Vice(39)
Natalia’s cheeks turn a delicate shade of red. She glances away, fiddling with the strap of her rifle. “Well. She said you were always a bully when you were little. You’d never let her play with you and your friend from next door. You were fiercely protective of her, though. You would never let anyone else pick on her. She told me you were strong and protective. She said you had a dog called Arry that you loved more than anything when you were in school, and that you cried when it got loose and ran away.” She pauses, watching me slyly out of the corner of her eye. “She said you never knew, but your father hit the dog with his car and it died. No one ever told you, because they knew how upset you would be.”
“God damn it. I f*cking knew that dog hadn’t run away.”
She laughs, her voice all silvery and gentle. “And…Laura said that I would like you. She said you were handsome, and that women were always throwing themselves at you, and you never noticed.” Her cheeks have turned an even darker shade of crimson now, and she can’t seem to focus on anything apart from the rifle strap in her hands. “I can see now why she would say that,” she whispers.
“You think I’m handsome?” I’m teasing her, using a playful tone, but it embarrasses her, I think. She throws her head back, tilting her chin at me defiantly.
“And so what? You’d be a liar if you told me you didn’t think I was beautiful. I know you do. I’ve seen the way you look at me.”

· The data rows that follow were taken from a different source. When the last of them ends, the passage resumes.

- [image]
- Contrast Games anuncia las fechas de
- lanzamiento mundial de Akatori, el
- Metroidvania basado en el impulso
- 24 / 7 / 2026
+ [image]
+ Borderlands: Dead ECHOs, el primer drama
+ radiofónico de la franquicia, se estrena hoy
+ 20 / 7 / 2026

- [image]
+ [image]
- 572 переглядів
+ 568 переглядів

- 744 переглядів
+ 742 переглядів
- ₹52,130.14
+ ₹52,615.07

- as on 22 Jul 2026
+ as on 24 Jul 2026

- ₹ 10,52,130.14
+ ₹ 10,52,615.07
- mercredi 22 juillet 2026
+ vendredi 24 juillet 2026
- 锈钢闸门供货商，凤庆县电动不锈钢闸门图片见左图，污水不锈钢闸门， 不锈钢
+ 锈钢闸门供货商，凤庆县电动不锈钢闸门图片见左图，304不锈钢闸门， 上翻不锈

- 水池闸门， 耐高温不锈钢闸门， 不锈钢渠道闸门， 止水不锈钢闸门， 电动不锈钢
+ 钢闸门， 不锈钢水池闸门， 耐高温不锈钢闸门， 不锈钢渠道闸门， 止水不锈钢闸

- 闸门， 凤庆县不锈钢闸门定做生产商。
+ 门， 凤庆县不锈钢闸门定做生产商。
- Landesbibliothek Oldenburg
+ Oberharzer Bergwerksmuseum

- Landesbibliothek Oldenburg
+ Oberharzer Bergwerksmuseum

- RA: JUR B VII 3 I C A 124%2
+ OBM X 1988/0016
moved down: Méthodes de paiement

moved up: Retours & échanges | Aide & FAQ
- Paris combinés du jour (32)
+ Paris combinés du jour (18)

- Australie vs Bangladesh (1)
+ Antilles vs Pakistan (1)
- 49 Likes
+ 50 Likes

“How do I look at you, Natalia?”
She huffs and puffs, getting herself all flustered, and it’s the most adorable thing I’ve ever seen. “Like you already think you own me. Like I’m already yours, and you’re planning how you want to enjoy me.”
“I’d be lying if I said I hadn’t pictured us f*cking, Natalia, but I’d never think I owned you. One person can’t own another. You can only own someone’s heart, and that has to be given freely in the first place.”
She shuts up. I don’t think she was prepared for me to admit I’ve been fantasizing about her. She must have thought I’d deny it point-blank, but f*ck. What’s the point in that? I’m a cards face-up kind of guy. I don’t like guessing or teasing, and I don’t like wasting time. In the past, being so forthright has gotten me into trouble, lots of trouble, but it’s better to be honest than to hide behind lies all damn day long. I won’t do it. I’d rather be shot down in flames than never know where I stand.
“If my father heard you say you daydream about me like that, he would kill you on the spot,” she says.
“Good thing he’s not around, then.”
“He could be.”
“We’d better lose him, then. Care to lead the way?”
She gives me a rueful smirk, an “okay, wise guy” kind of smirk, but she sets of walking in a northerly direction, shifting her rifle from one shoulder to the other. Walking four feet behind her, I get a stellar view of her ass as her hips swing from side to side, and I have to remind myself that I can’t actually pursue this woman. I f*cking can’t. I’ll lose my dick before I get to exact my revenge for Laura, and then what will I have to live for? No more meaningless sex, and no more jerking off. I might as well be dead, too.
“You can’t go any faster?” Natalia calls over her shoulder. “My grandmother used to move through the forest faster than you.”
“I live in New Mexico. Do you have any idea how rare it is to see a tree there, let alone this many of them, all pressing together trunk to trunk like this?”
“Stop complaining. I know you’re not from New Mexico. You’re from Alabama. They have plenty of trees there. Laura told me. Bayous, too.”
I’m beginning to resent the fact that this woman knows so much about me, when I don’t really know anything about her. Nothing at all, really. Asking questions of her seems unkind, though. Any answers she might be able to give me will inevitably lead back to her father, and I don’t want to upset her unnecessarily. A part of me doesn’t want to hear it, either. She never said the words, but they were there, hanging between us like a motherf*cking noose all the same: her father won’t let another man near her normally. No man…except him. I feel sick to my stomach.
A low rumble of thunder overhead scatters birds from the trees, and I feel it—a shiver of electricity through the air, powerful enough to make the hairs on my arms stand to attention. Natalia looks up, studying the small patch of sky that’s visible through a tiny chink in the canopy overhead.
“It’s time,” she says. “The rain is coming. We’d better find somewhere to wait it out, otherwise we’ll be soaked.”
“I don’t think there are that many watertight buildings out here,” I observe.
“Oh, you’d be surprised.” Grinning, she sets off running, just as her father did earlier. It’s much harder to keep up with her than it was to pace him, though. She’s nimble and small, light on her feet, and I’m a hundred and eighty-five pounds of muscle, packed onto a broad, 6’3” frame. Suffice it to say, I am not graceful or silent as I crash through the undergrowth behind her.
I’m starting to feel the burn in my lungs when the heavens open and the rain begins to fall. Describing this as rain feels misleading. This is more than rain. This is a torrential downpour, so sudden and violent that it’s like being hosed down by riot police. And I should know, I’ve been doused by the five-oh more than once in my lifetime.